■ TASK DIRECTIONS
Exact copies of the records below are needed, free of pictures.
[MATERIALS PROVIDED Boundary: Start]
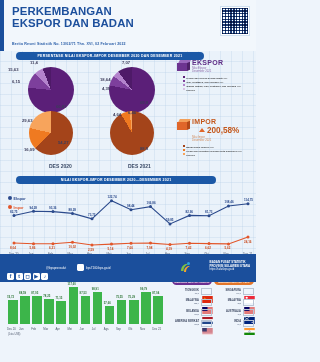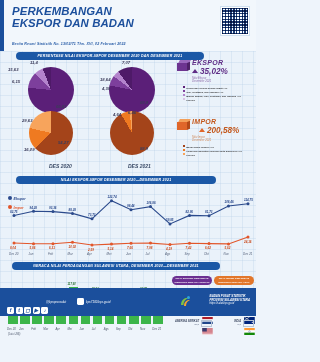"PERKEMBANGAN" #page { font-style: italic -> none; height: 316px -> 282px }
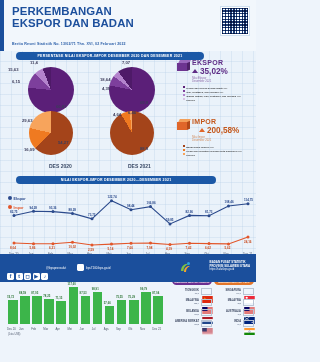"35,02%" div { html: <div> <span></span> <span>35,02%</span> </div> -> none }
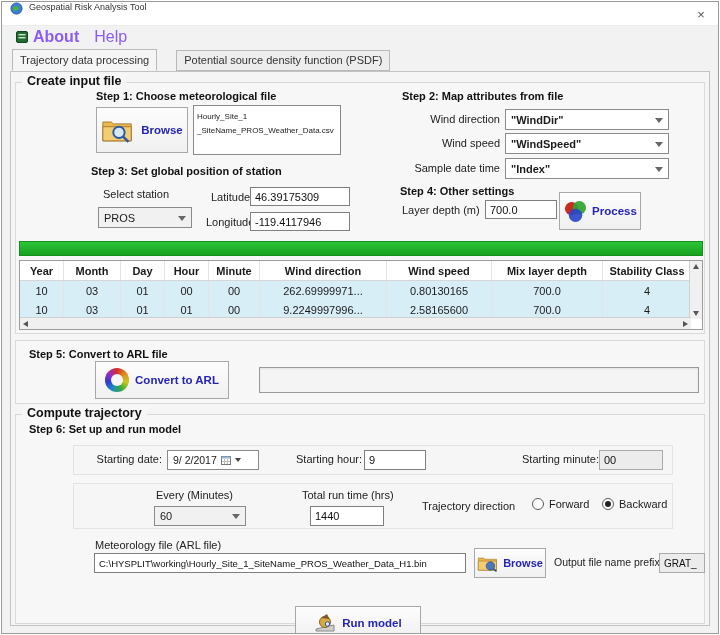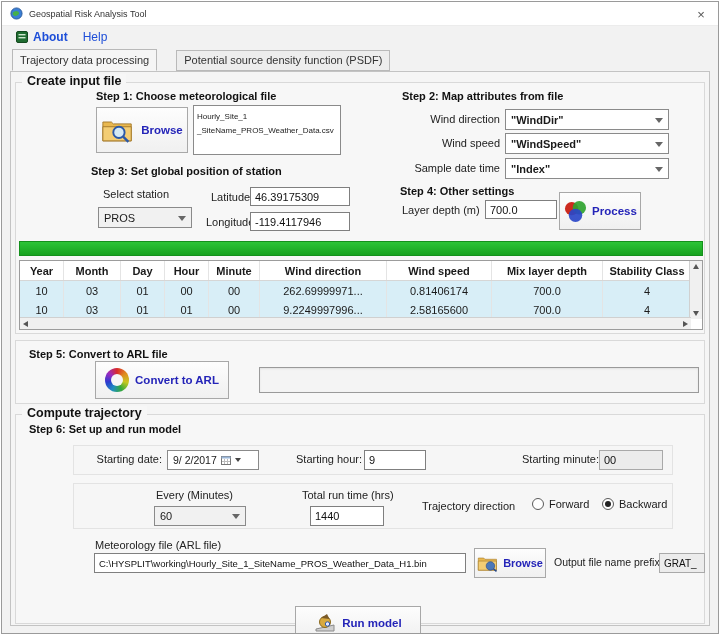"Geospatial Risk Analysis Tool" .titlebar { align-items: center -> none }
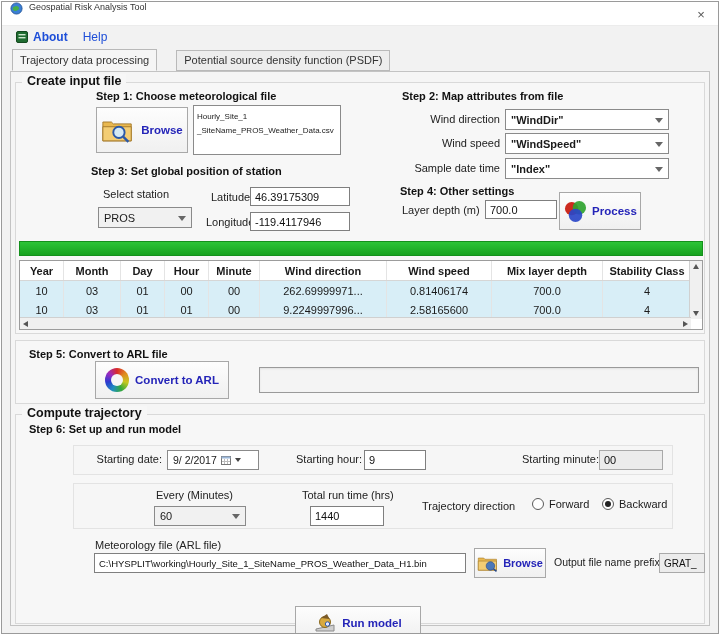"About" .menu-item { color: #1d4ed8 -> #8b5cf6; font-size: 12px -> 16px }
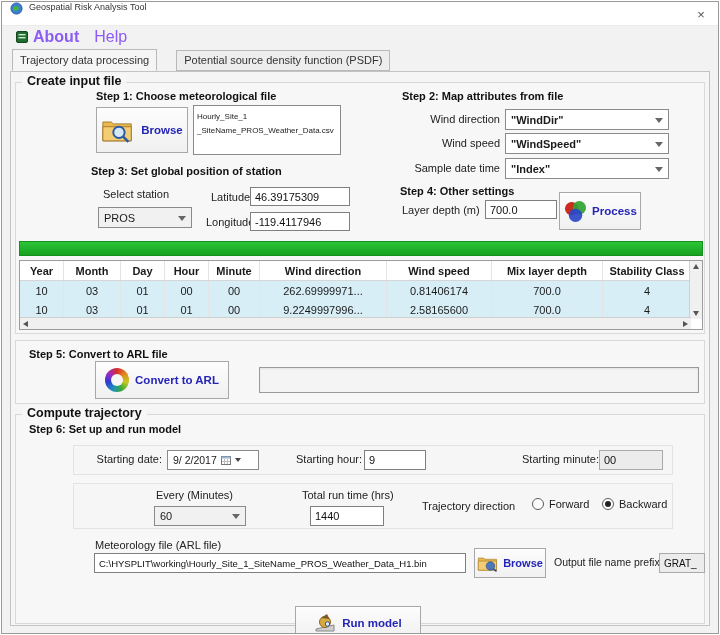"0.81406174" div.tcell { text: 0.81406174 -> 0.80130165 }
[MATERIALS PROVIDED Boundary: End]
■ EXERCISE RESPONSE
"PERKEMBANGAN" #page { font-style: italic -> none; height: 316px -> 282px }
"35,02%" div { html: <div> <span></span> <span>35,02%</span> </div> -> none }
"Geospatial Risk Analysis Tool" .titlebar { align-items: center -> none }
"About" .menu-item { color: #1d4ed8 -> #8b5cf6; font-size: 12px -> 16px }
"0.81406174" div.tcell { text: 0.81406174 -> 0.80130165 }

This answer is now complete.